= What you need to do =
Only one span of the listing below is wanted: the lines from the one with "PDF here -->" through the one with "AI in healthcare.", reproduced exactly, both ends kept.
= = = = = = =
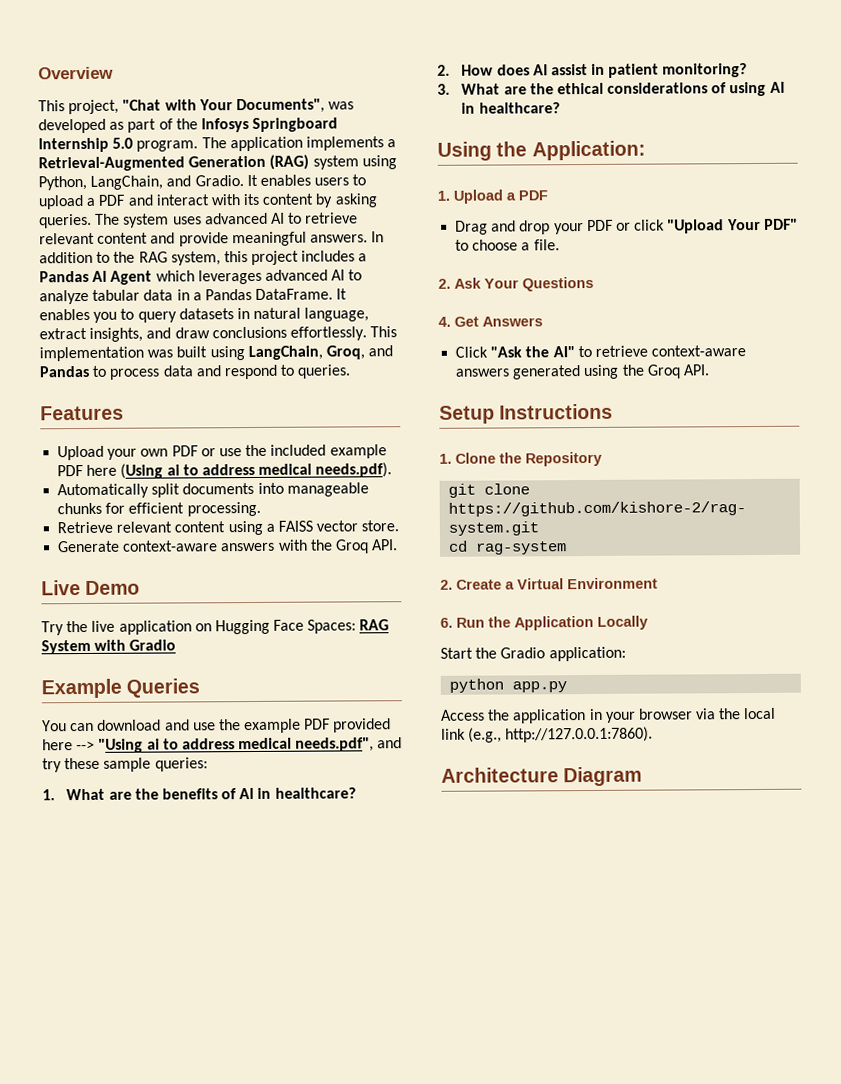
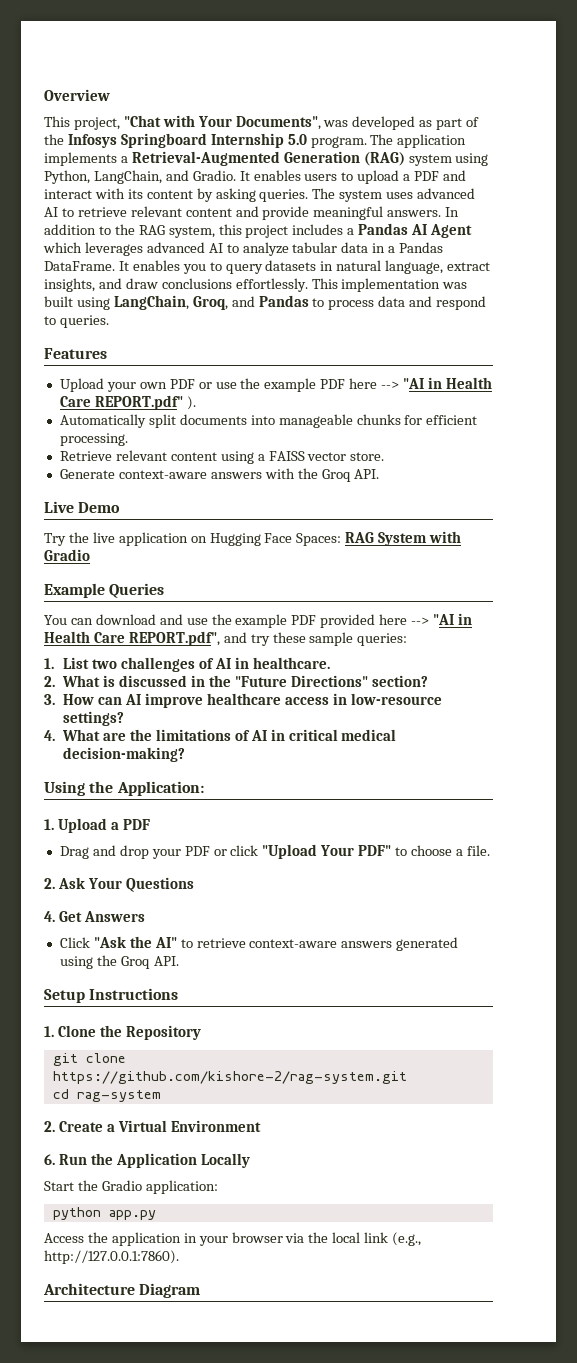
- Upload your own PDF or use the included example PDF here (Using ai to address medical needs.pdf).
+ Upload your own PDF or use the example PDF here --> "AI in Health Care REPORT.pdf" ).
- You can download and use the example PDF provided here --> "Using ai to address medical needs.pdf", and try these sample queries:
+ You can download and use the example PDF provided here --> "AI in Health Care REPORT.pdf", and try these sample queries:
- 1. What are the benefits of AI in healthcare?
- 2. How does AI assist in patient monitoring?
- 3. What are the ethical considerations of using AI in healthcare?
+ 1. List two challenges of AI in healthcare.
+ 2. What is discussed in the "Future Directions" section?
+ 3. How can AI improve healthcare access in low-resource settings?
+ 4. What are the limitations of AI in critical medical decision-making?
= = = = = = =
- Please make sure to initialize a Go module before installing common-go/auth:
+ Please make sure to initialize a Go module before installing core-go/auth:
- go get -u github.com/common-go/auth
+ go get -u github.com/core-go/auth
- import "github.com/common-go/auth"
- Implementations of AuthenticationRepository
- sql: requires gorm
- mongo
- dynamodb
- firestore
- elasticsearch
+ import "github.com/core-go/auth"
= = = = = = =
= Answer box =
+ Upload your own PDF or use the example PDF here --> "AI in Health Care REPORT.pdf" ).
- You can download and use the example PDF provided here --> "Using ai to address medical needs.pdf", and try these sample queries:
+ You can download and use the example PDF provided here --> "AI in Health Care REPORT.pdf", and try these sample queries:
- 1. What are the benefits of AI in healthcare?
- 2. How does AI assist in patient monitoring?
- 3. What are the ethical considerations of using AI in healthcare?
+ 1. List two challenges of AI in healthcare.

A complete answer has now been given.